Re: Using read stream in autoprewarm

From: Melanie Plageman <melanieplageman(at)gmail(dot)com>
To: Nazir Bilal Yavuz <byavuz81(at)gmail(dot)com>
Cc: Kirill Reshke <reshkekirill(at)gmail(dot)com>, Matheus Alcantara <mths(dot)dev(at)pm(dot)me>, PostgreSQL Hackers <pgsql-hackers(at)lists(dot)postgresql(dot)org>
Subject: Re: Using read stream in autoprewarm
Date: 2025-04-01 02:14:07
Message-ID: CAAKRu_Y5GOcwJ+Nzv553oEJ3nA92ceWNi0N=HY5zme1wCiXDxw@mail.gmail.com
Views: Raw Message | Whole Thread | Download mbox | Resend email
Thread:
Lists: pgsql-hackers

On Mon, Mar 31, 2025 at 3:45 PM Melanie Plageman
<melanieplageman(at)gmail(dot)com> wrote:
>
> Whoops, this isn't right. It does work.
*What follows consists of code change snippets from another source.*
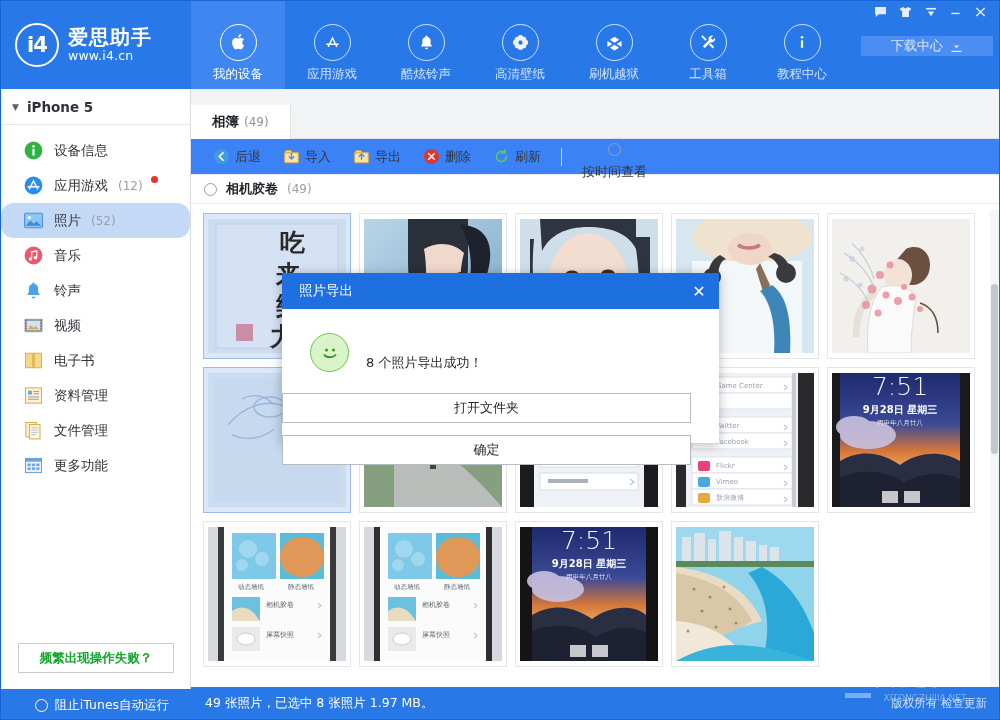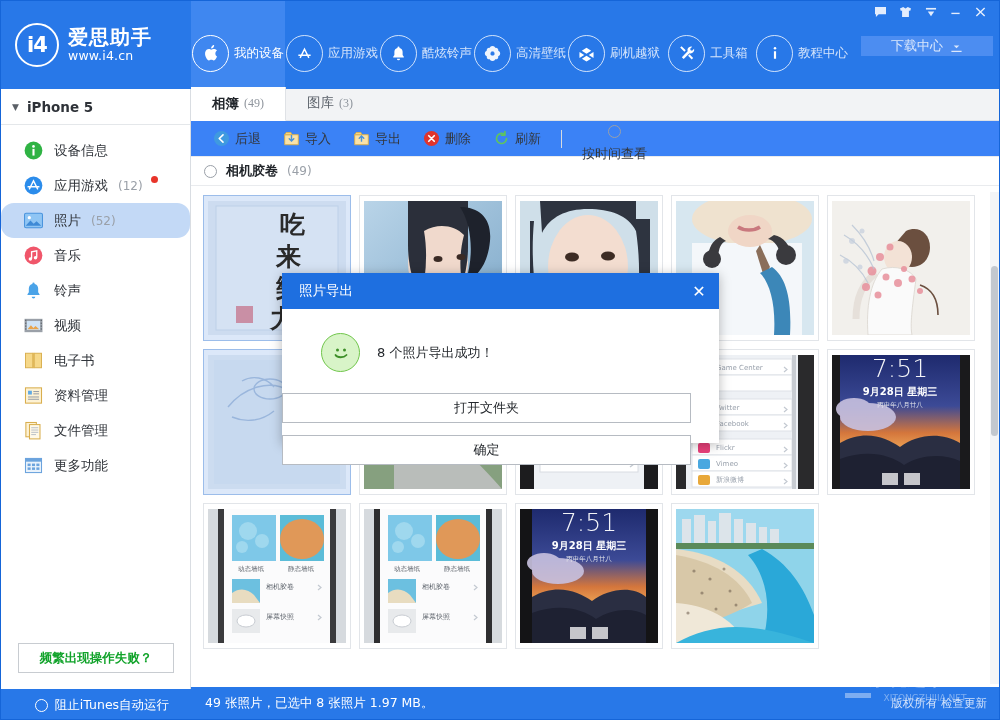--- a/index.html
+++ b/index.html
@@ -34,7 +34,7 @@
 
   .navitems { display: flex; height: 88px; }
   .navitem {
-    width: 94px; height: 104px; display: flex; flex-direction: row;
+    width: 94px; height: 104px; display: flex; flex-direction: column;
     align-items: center; justify-content: center; gap: 5px;
     color: #d6e5fb; font-size: 12.5px; cursor: pointer;
   }

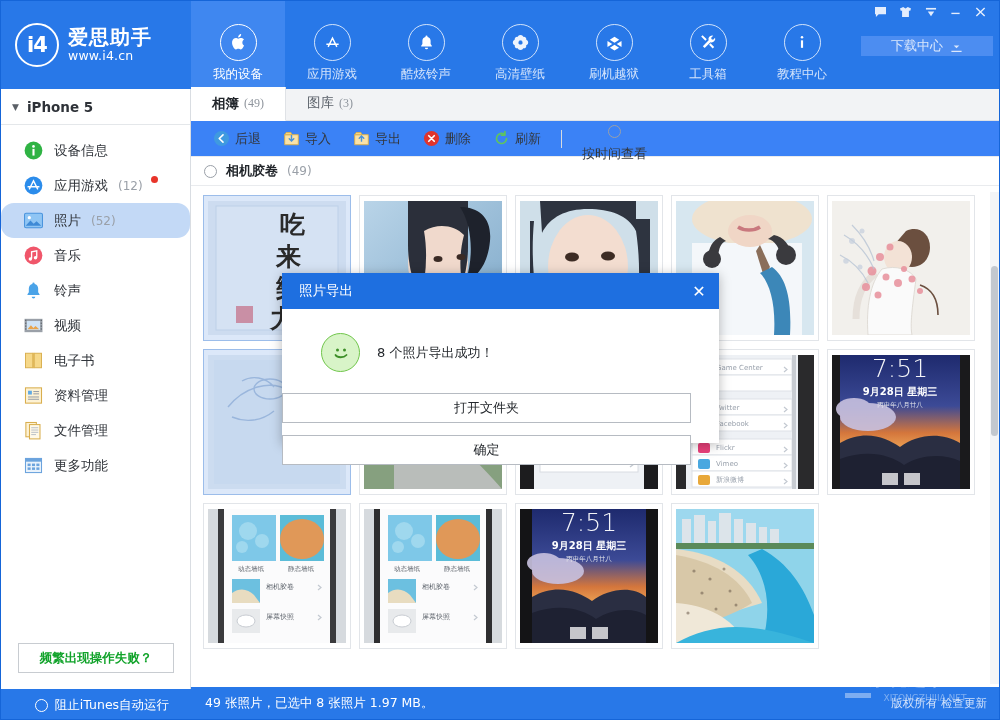--- a/index.html
+++ b/index.html
@@ -112,8 +112,8 @@
     background: #fff;
   }
   .tabrow {
-    height: 32px; background: #f2f3f5; border-bottom: 1px solid #dfe2e6;
-    display: flex; align-items: flex-end; font-family: Liberation Serif, serif;
+    height: 50px; background: #f2f3f5; border-bottom: 1px solid #dfe2e6;
+    display: flex; align-items: flex-end;
   }
   .tab {
     height: 34px; padding: 0 21px; display: flex; align-items: center;

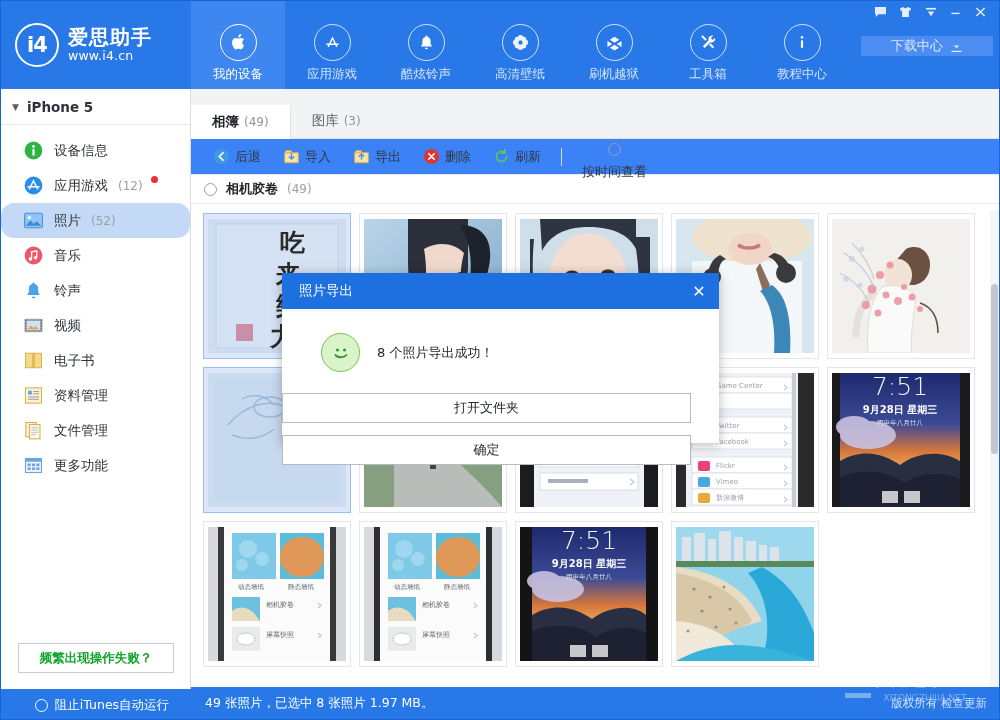--- a/index.html
+++ b/index.html
@@ -501,10 +501,6 @@
       <div class="tab active">
         <span>相簿</span>
         <span class="cnt">(49)</span>
-      </div>
-      <div class="tab">
-        <span>图库</span>
-        <span class="cnt">(3)</span>
       </div>
     </div>
 

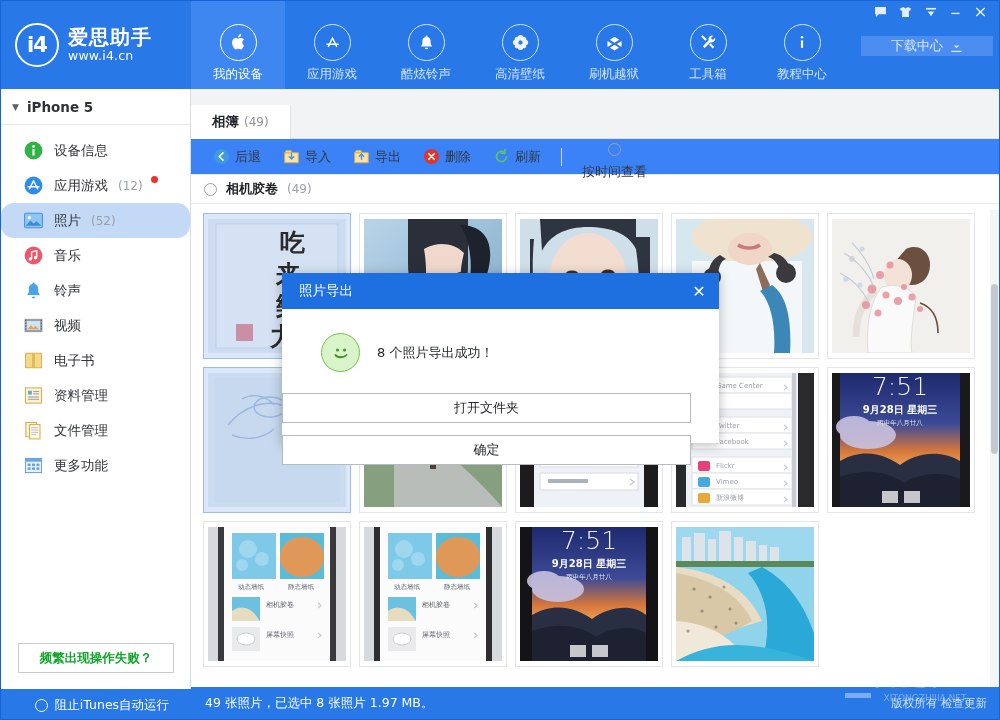--- a/index.html
+++ b/index.html
@@ -199,7 +199,7 @@
     align-items: center; justify-content: center; font-size: 16px;
     cursor: pointer; color: #fff;
   }
-  .modal-body { display: flex; align-items: center; gap: 17px; padding: 24px 0 0 39px; }
+  .modal-body { display: flex; align-items: flex-end; gap: 17px; padding: 24px 0 0 28px; }
   .smiley {
     width: 39px; height: 39px; border-radius: 50%; background: #d8f4c8;
     border: 1.5px solid #71c64c; flex: none;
I'm going to draft a version
> suggesting slightly different variable naming and a couple comments to
> make this more clear.

Okay, so after further study, I think there are multiple issues still
with the code. We could end up comparing a blocknumber to nblocks
calculated from a different fork. To address this, you'll need to keep
track of the last fork_number. At that point, you kind of have to
bring back old_blk -- because that is what we are recreating with
multiple local variables.

But, I think, overall, what we actually want to do is actually be
really explicit about fast-forwarding in the failure cases (when we
want to skip ahead because a relation is invalid or a fork is
invalid). We were trying to use the main loop control and just add
special cases to allow us to do this fast-forwarding. But, I think
instead, we want to just go to a function or loop somewhere and fast
forward through those bad blocks until we get to the next run of
blocks from a different relation or fork.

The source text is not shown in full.